When designing a murine model to study B. henselae MiaB function in vivo, researchers should consider:

• Mouse strain selection: C57BL/6 mice have been successfully used for B. henselae infection studies . BALB/c mice may provide different immunological profiles and should be considered for comparative studies.

• Bacterial preparation: To establish effective infection:

  • Use B. henselae strains that have undergone passages through mice prior to experimental infection to enhance virulence .

  • Harvest bacteria during logarithmic growth phase.

  • Administer intraperitoneally in doses ranging from 5×10⁷ to 5×10⁸ CFU .

• Infection monitoring protocol:

  • Track bacterial loads in spleen, liver, and other tissues over time.

  • Use both culture methods and PCR detection, as cultivatable bacteria are typically cleared within 6 days while bacterial DNA persists for months .

  • Monitor granulomatous inflammation in liver tissue, which peaks around 4 weeks post-infection .

• Experimental timeline:

  • Short-term studies (1-2 weeks): Focus on initial bacterial replication and dissemination.

  • Mid-term studies (3-12 weeks): Examine granuloma formation and immune response development.

  • Long-term studies (up to 20 weeks): Investigate chronic effects and resolution of inflammation.

• Genetic approaches:

  • Use wild-type bacteria versus MiaB-deficient mutants to assess the specific role of this enzyme.

  • Consider conditional knockout systems to control MiaB expression at different infection stages.

What strategies can be employed to improve the yield and stability of recombinant B. henselae MiaB protein?

To improve yield and stability of recombinant B. henselae MiaB protein:

• Codon optimization:

  • Adjust the MiaB gene sequence to match the codon usage bias of the expression host.

  • Optimize GC content and remove potential secondary structures in the mRNA.

• Fusion partners:

  • Use solubility-enhancing fusion tags such as MBP (maltose-binding protein), SUMO, or TrxA (thioredoxin).

  • Include a TEV or PreScission protease site for tag removal.

• Expression conditions optimization:

  • Screen multiple temperatures (15-30°C) and IPTG concentrations (0.1-1.0 mM).

  • Test auto-induction media which often improves yields for iron-sulfur proteins.

  • Supplement media with iron and sulfur sources.

• Stabilization approaches:

  • Include osmolytes like glycerol (10-20%) or trehalose (0.5 M) in purification buffers.

  • Test different pH ranges (typically pH 7.0-8.5) to identify optimal stability conditions.

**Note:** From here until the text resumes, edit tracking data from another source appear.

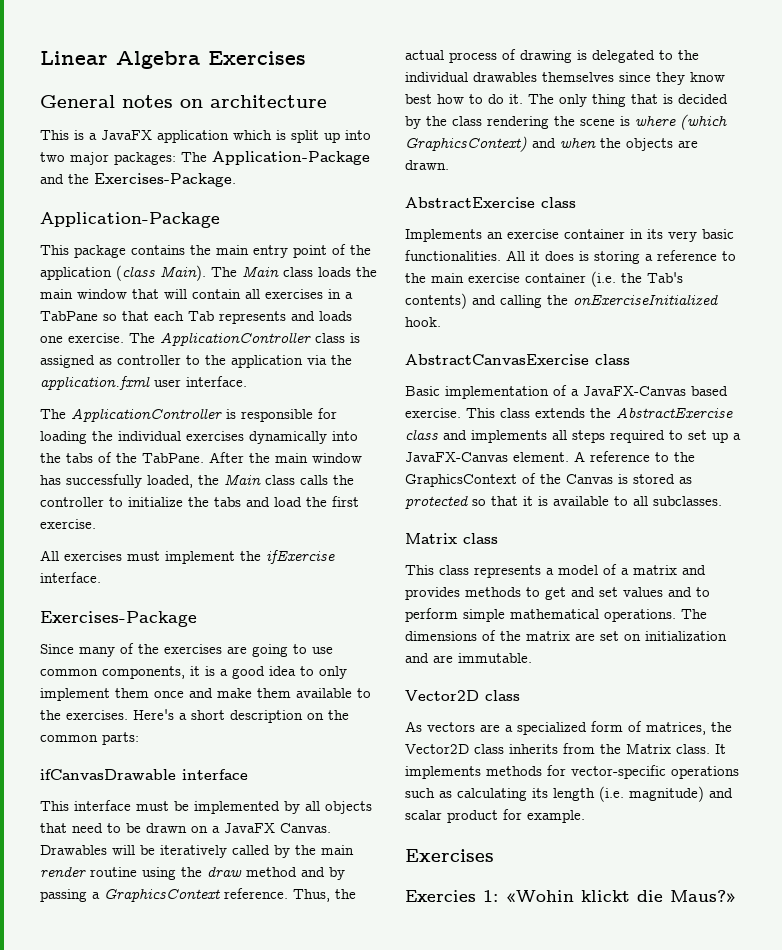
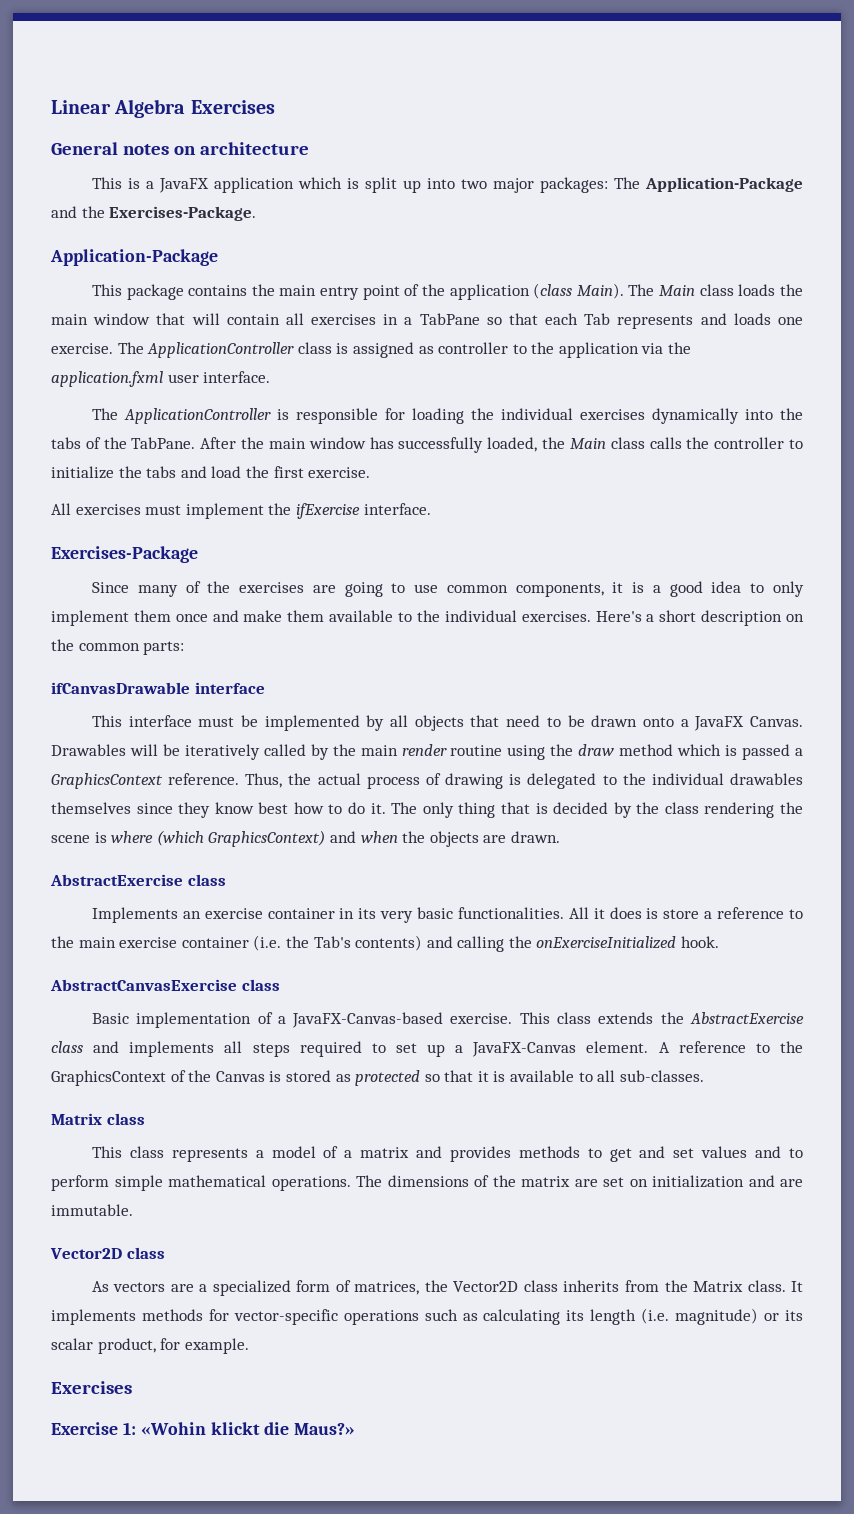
(61, 715) none -> [444,610,517,622] individual
[191,826,208,833] on -> [642,717,674,727] onto
[301,867,345,880] [40,889,87,902] and by passing -> [677,744,791,760] which is passed
[594,251,640,264] storing -> [663,909,700,919] store
[583,386,728,396] JavaFX-Canvas based -> [292,1012,444,1028] JavaFX-Canvas-based
[653,496,722,506] subclasses. -> [619,1070,704,1082] sub-classes.
[709,788,733,798] [405,810,498,823] and scalar product -> [764,1310,803,1321] [51,1338,156,1354] or its scalar product,
[405,890,476,902] Exercies -> [51,1422,118,1435] Exercise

  • Add reducing agents (DTT, β-mercaptoethanol, or TCEP) to prevent oxidative damage.

• Storage considerations:

  • Flash-freeze purified protein in liquid nitrogen with 20% glycerol.

  • Store at -80°C in small aliquots to avoid freeze-thaw cycles.

  • For short-term storage, maintain at 4°C under anaerobic conditions.

• Iron-sulfur cluster preservation:

  • Perform all purification steps under strict anaerobic conditions.

  • Include iron-sulfur cluster reconstitution steps using ferrous iron and sulfide under reducing conditions.

  • Monitor cluster integrity using UV-visible spectroscopy.